In social care right now, a major focus is on keeping people independent and well in their own homes, wherever possible and when people want that to happen. That usually means keeping them out of hospital. Many services are deployed to make this happen, for home care and good residential care, but they can be expensive.

There is another way. This way involves building the capacity and capabilities of communities so that they are better equipped to support people with the care and support they need, keeping them healthier and independent for longer.

Unsurprisingly – given the financial hardships facing the sector – those extolling this new way of working understand too that costs will fall if they get this right.

What does this mean in practice? All of the schemes and initiatives we have looked at differ in size, scale and focus, but they share features in common. Firstly, they seek to target those who are most vulnerable and in need of support, using risk stratification approaches in many cases, to ensure that people who are at real risk of declining independence are identified before they increase their call on the formal health and care system. In Sheffield, for instance, a community-wide commissioning framework aims to build better community support; there, they have used health and care data sets to identify and target those most at risk (see page 20 of this document).

Many projects are co-produced and co-designed by the people who will most benefit from the services – people who use services, patients and carers. Co-production is a way of working whereby people who use services – and service providers – work together to create a decision or a service which works for them all. This ensures that the services, be they befriending support, peer groups, social and leisure clubs or useful information directories – reflect peoples’ needs and interests. In Sandwell, for instance, local service users have been directly involved in the design and ongoing delivering of local ‘friends and neighbours’ networks, which aim to support vulnerable people, keeping them independent and supported within their communities.

People are often confused and bewildered by the vast complexity of the care and support system, so one of the other key features of these initiatives is the use of care navigators, or agents, who signpost people to the most appropriate forms of support. Employed or working as volunteers, their role is to be the trusted first point of contact for vulnerable and worried people. In Thurrock, for instance, local care co-ordinators, selected by the local community, provide advice, guidance and support to help people find the support, companionship and care that they need. And in Shropshire, ‘Let’s Talk Local’ sessions, staffed by local coordinators, are run for people with moderate care needs to signpost them to alternative care and support services locally.

And finally, with all of these initiatives, it’s clear that evidence and good evaluation is important – not just as a way of convincing commissioners and local politicians, but also so that the services learn from practice. So a growing number of community capacity building and preventative projects are evaluated. Take the Cleveland & Redcar Community Agent scheme, for instance. This has been independently evaluated, with the evaluators finding that for every £1 of investment in the Community Agent project, £7.38 of ‘social value’ has been created.

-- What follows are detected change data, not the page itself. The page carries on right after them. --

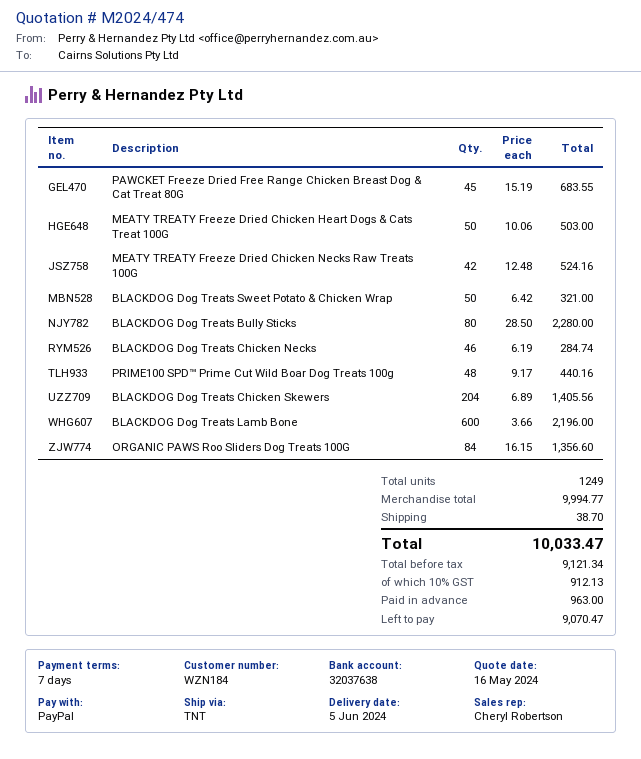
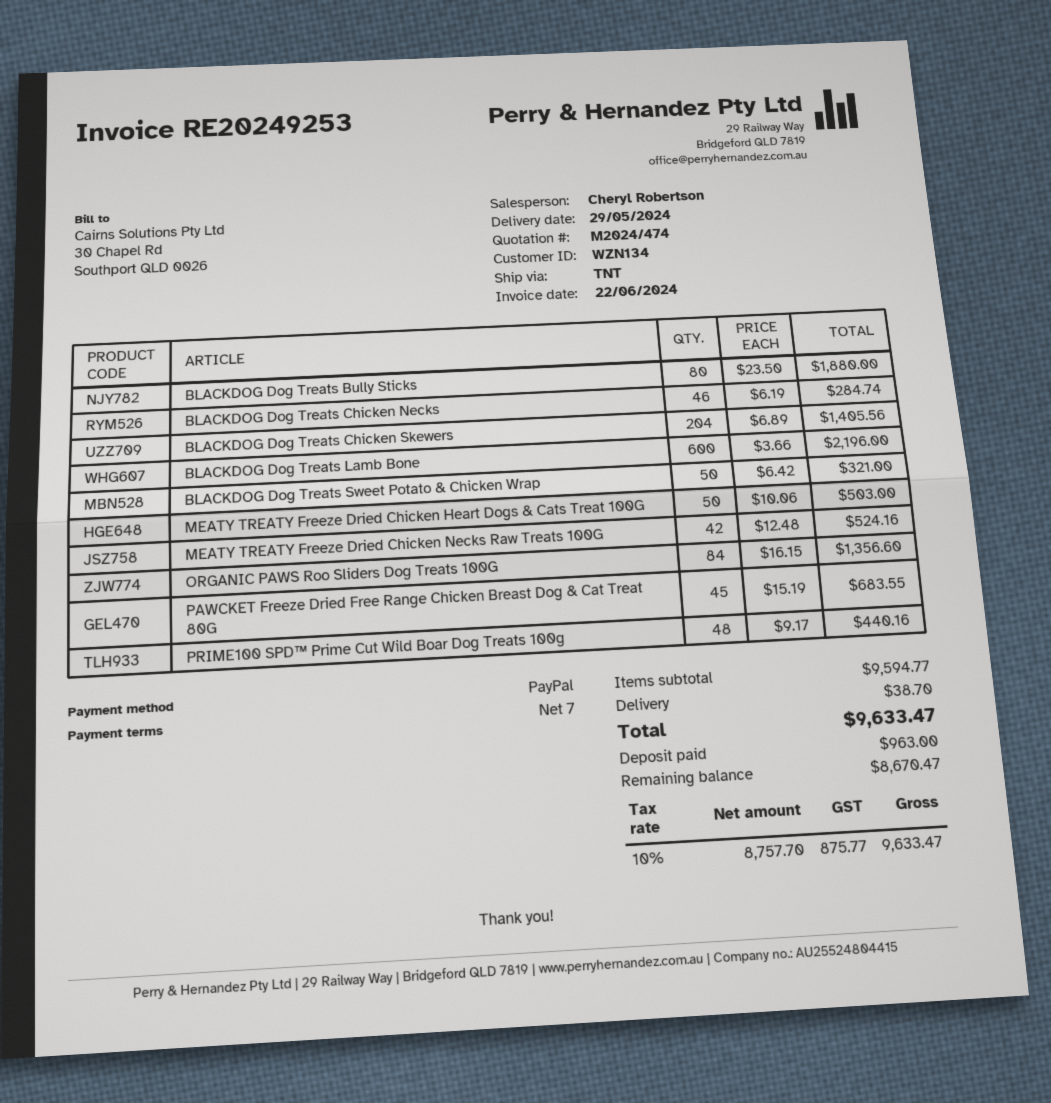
delivery date: 2024-06-05 -> 2024-05-29
customer number: WZN184 -> WZN134
BLACKDOG Dog Treats Bully Sticks: 80 x 28.50 = 2280.00 -> 80 x 23.50 = 1880.00
subtotal: 9994.77 -> 9594.77
net: 9121.34 -> 8757.70
tax: 10% = 912.13 -> 10% = 875.77
total: 10033.47 -> 9633.47
balance: 9070.47 -> 8670.47

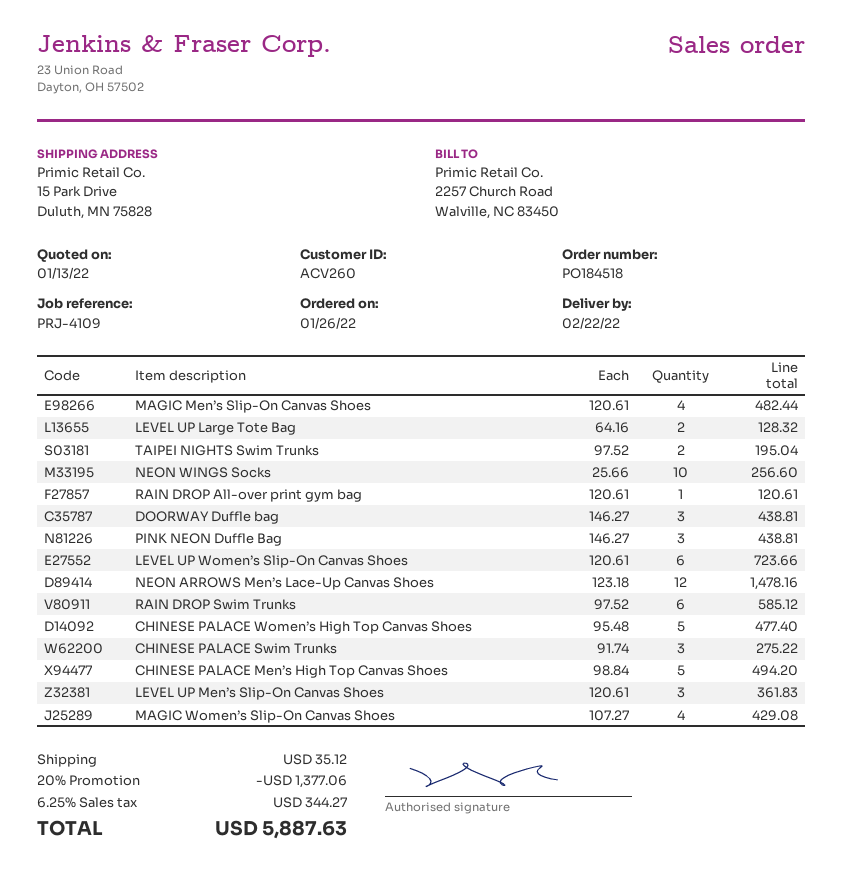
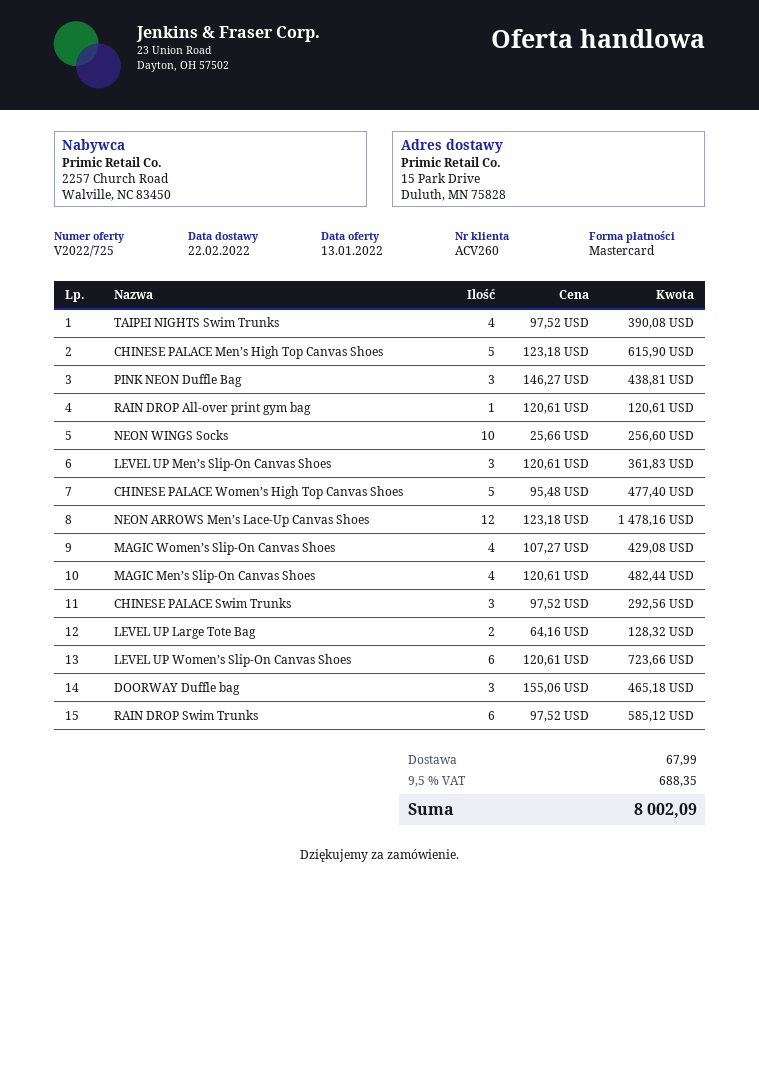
TAIPEI NIGHTS Swim Trunks: 2 x 97.52 = 195.04 -> 4 x 97.52 = 390.08
DOORWAY Duffle bag: 3 x 146.27 = 438.81 -> 3 x 155.06 = 465.18
CHINESE PALACE Swim Trunks: 3 x 91.74 = 275.22 -> 3 x 97.52 = 292.56
CHINESE PALACE Men’s High Top Canvas Shoes: 5 x 98.84 = 494.20 -> 5 x 123.18 = 615.90
discount: 20% = 1377.06 -> none
shipping: 35.12 -> 67.99
tax: 6.25% = 344.27 -> 9.5% = 688.35
total: 5887.63 -> 8002.09

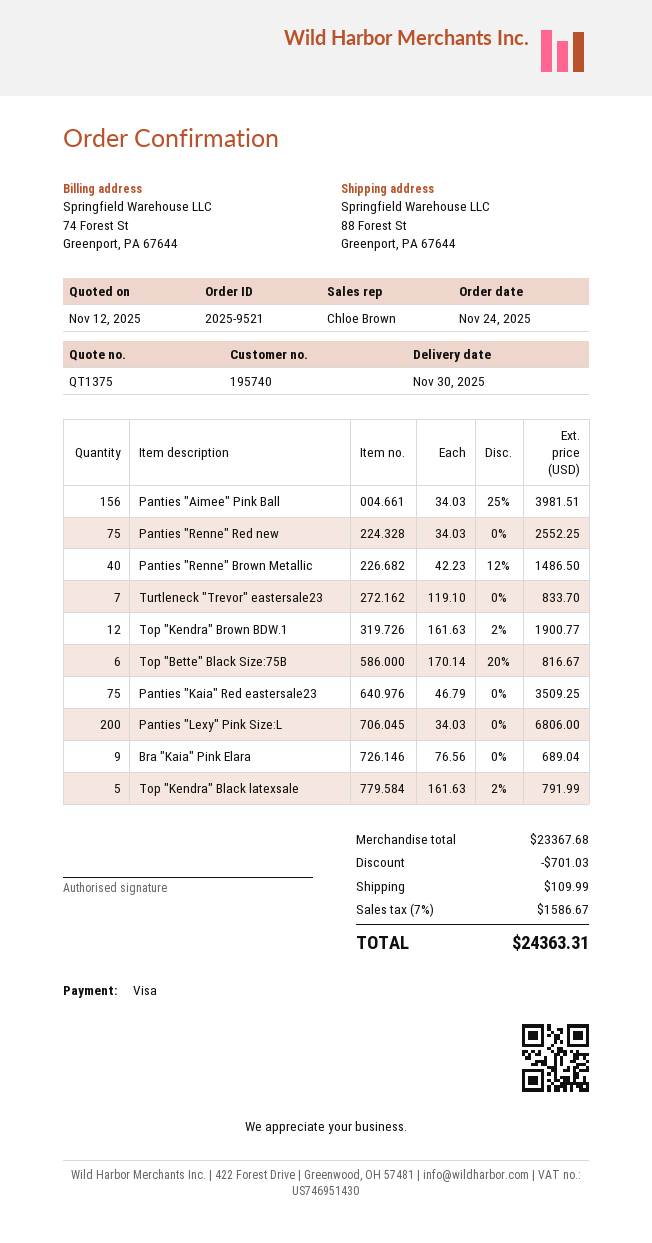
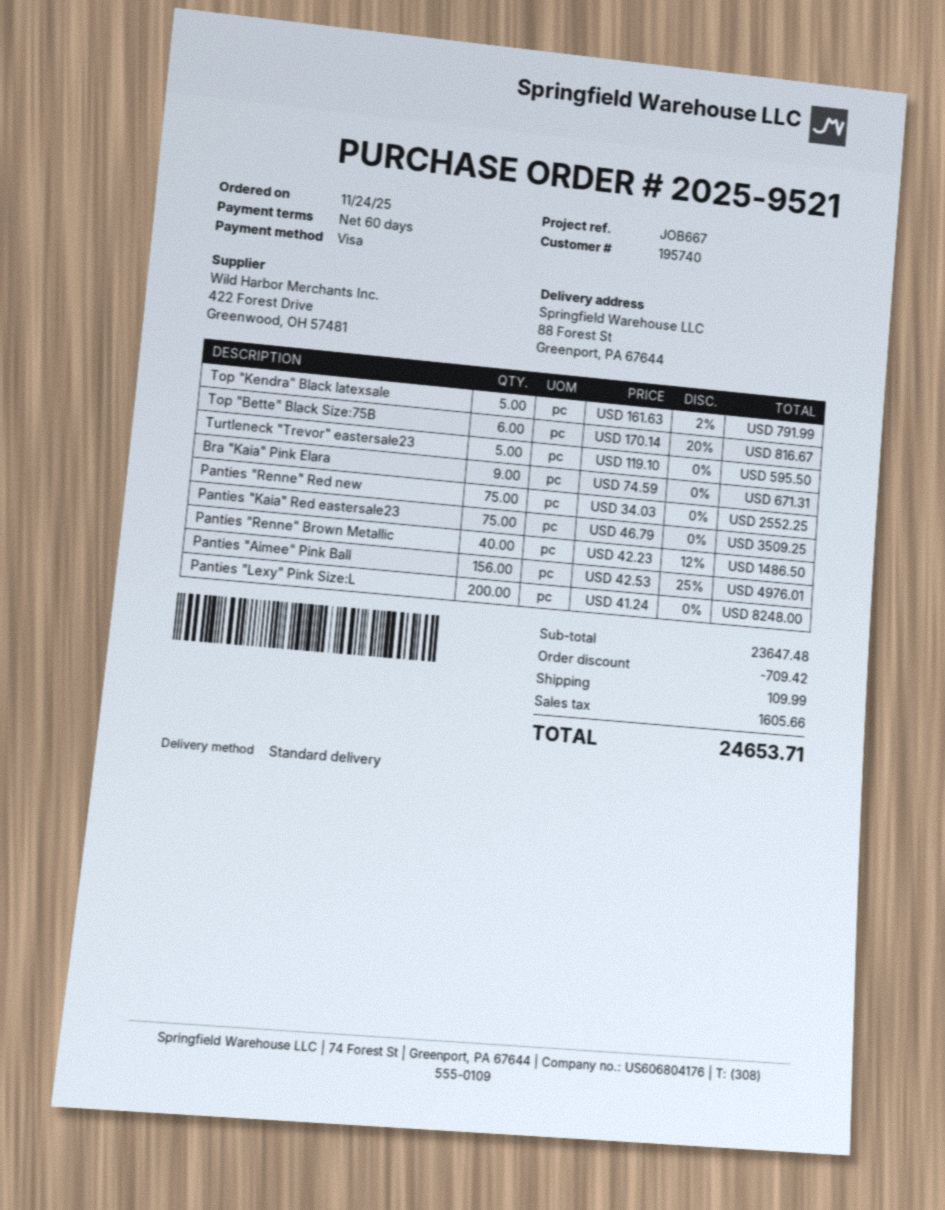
Panties "Aimee" Pink Ball: 156 x 34.03 - 25% = 3981.51 -> 156 x 42.53 - 25% = 4976.01
Turtleneck "Trevor" eastersale23: 7 x 119.10 = 833.70 -> 5 x 119.10 = 595.50
Top "Kendra" Brown BDW.1: 12 x 161.63 - 2% = 1900.77 -> none
Panties "Lexy" Pink Size:L: 200 x 34.03 = 6806.00 -> 200 x 41.24 = 8248.00
Bra "Kaia" Pink Elara: 9 x 76.56 = 689.04 -> 9 x 74.59 = 671.31
subtotal: 23367.68 -> 23647.48
discount: 701.03 -> 709.42
tax: 1586.67 -> 1605.66
total: 24363.31 -> 24653.71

But importantly, building local capacity is not a task for social care alone; it is a job for the whole health, housing and public service economy, starting with the health and wellbeing board. This is why a recent publication by Think Local, Act Personal is so useful, as it provides a framework for health & wellbeing boards to think about how they can grow the capacity within communities, to build more independent and resilient communities.

So whilst improving accident and emergency is vital work, the hospital is only one part of the jigsaw. Communities, with their networks, carers and volunteers, offer an alternative resource to help people stay fit, well and out of hospital. It is the job of social care, and their colleagues in health, to invest properly in this area over the coming years.